Le président Blaise Compaoré va se présenter le 13 novembre prochain pour un troisième mandat. C’est ce qu’a décidé son parti samedi dernier. Blaise Compaoré a-t-il le droit de se présenter une troisième fois ? L’opposition boycottera-t-elle ce scrutin comme les deux précédents ?
Les réponses de Me Hermann Yaméogo

Comment réagissez-vous à la candidature de Blaise Compaoré ?

Hermann Yaméogo :

Cela pose un très gros problème. Comme vous le savez, la constitution dispose en l’article 37 que « Le président du Faso est élu pour cinq ans au suffrage universel direct. Il est rééligible une fois ». Il se trouve que le président Compaoré, après avoir révisé une première fois cette constitution pour déverrouiller le mécanisme de limitation a été contraint en 2000 par une mobilisation populaire à restituer la limitation à deux termes.
Nous estimons que si effectivement il y a eu une mobilisation populaire pour ramener la limitation, je ne peux pas comprendre que l’on restitue la limitation du mandat présidentiel et que l’on en exclue l’application à Blaise Compaoré. Il ne peut pas vouloir une chose et son contraire : restituer la limitation et s’en exonérer.
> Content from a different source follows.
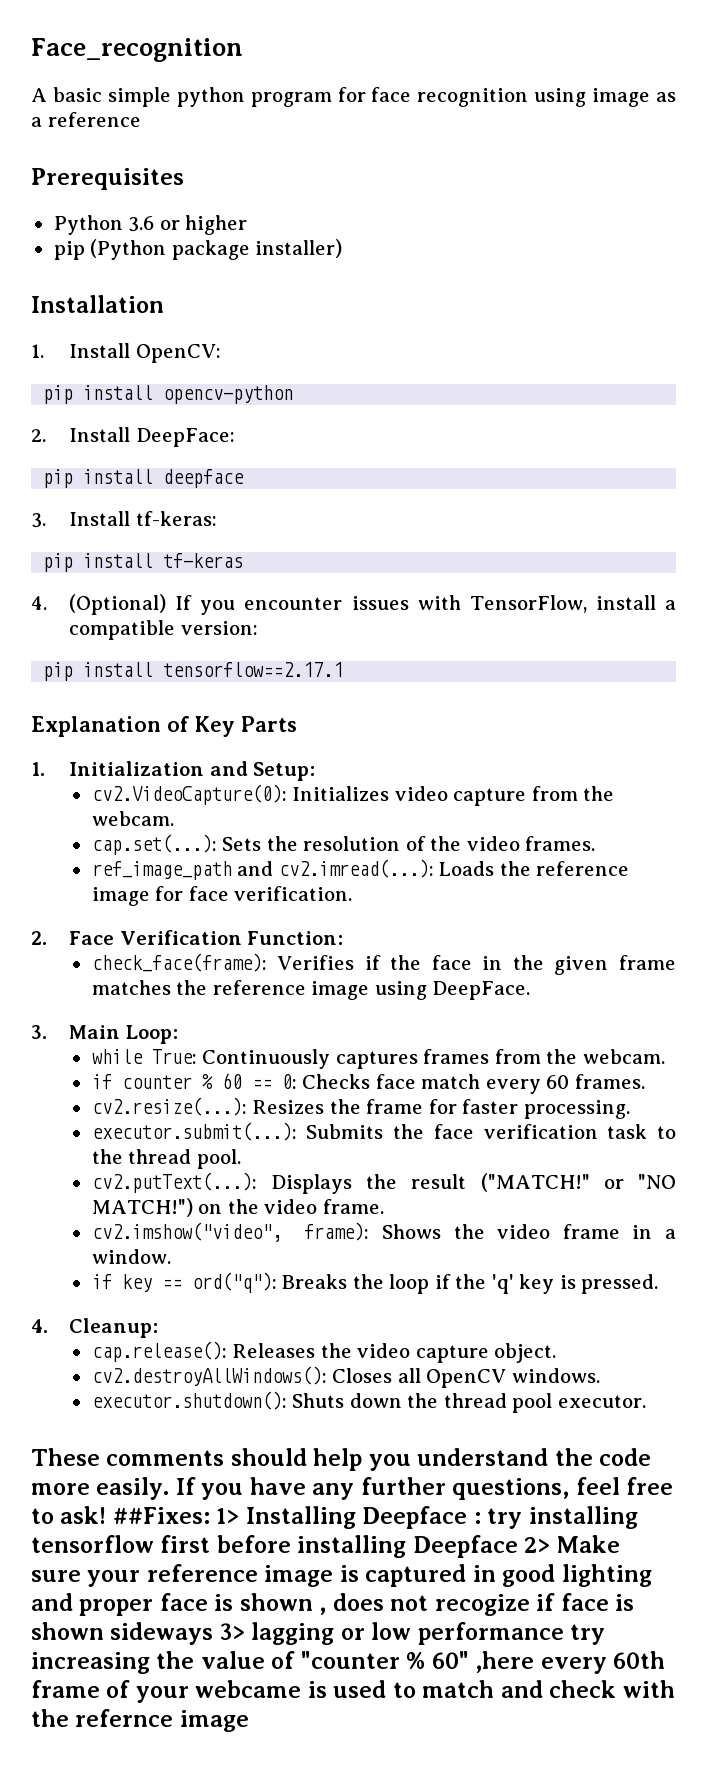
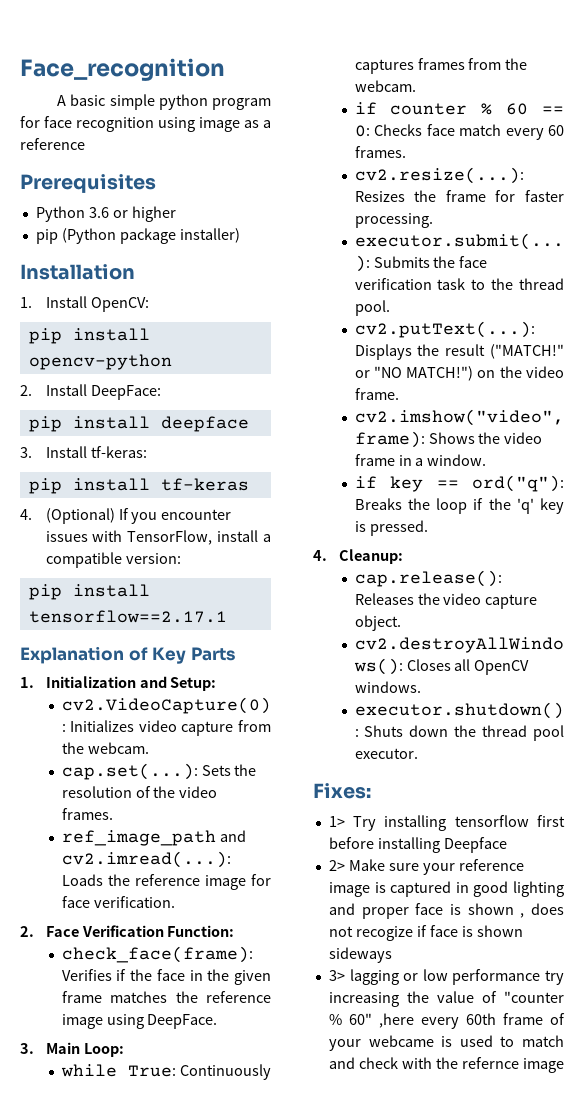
- These comments should help you understand the code more easily. If you have any further questions, feel free to ask! ##Fixes: 1> Installing Deepface : try installing tensorflow first before installing Deepface 2> Make sure your reference image is captured in good lighting and proper face is shown , does not recogize if face is shown sideways 3> lagging or low performance try increasing the value of "counter % 60" ,here every 60th frame of your webcame is used to match and check with the refernce image
+ Fixes:
+ 1> Try installing tensorflow first before installing Deepface
+ 2> Make sure your reference image is captured in good lighting and proper face is shown , does not recogize if face is shown sideways
+ 3> lagging or low performance try increasing the value of "counter % 60" ,here every 60th frame of your webcame is used to match and check with the refernce image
Mais à partir du moment où la loi n’est pas rétroactive, Blaise Compaoré n’est-il pas autorisé comme tous les autres Burkinabè à se présenter pour deux quinquennats successifs à partir de 2005 ?

Hermann Yaméogo :

Pour cela, il aurait fallu sortir de la constitution de la IVè république pour en changer les dispositions. En 2000, il n’y a pas eu une nouvelle constitution où on repart à zéro ; en 2000, c’est la même constitution qui a été adoptée que celle de 1991 et qui repose toujours sur la limitation du mandat à deux termes ; donc à partir de 2005, il ne peut pas se présenter.

Vous voulez dire que l’amendement de 2000, on est revenu à la constitution de 1991 ?

Hermann Yaméogo :

Exactement. Le peuple a dit que Blaise Compaoré ne peut pas se présenter parce que c’est toujours la même constitution de 1991 qui nous régit et dans cette constitution il est absolument interdit de faire trois mandats.

Alors qu’allez-vous faire ?

Hermann Yaméogo :

Actuellement nous allons contester par tous les moyens. Nous savons que le conseil constitutionnel ne peut qu’aller dans le sens du président, étant entendu que la plupart des membres sont d’obédience du parti-Etat et qu’ils ne peuvent pas faire autrement que de décliner dans sons sens.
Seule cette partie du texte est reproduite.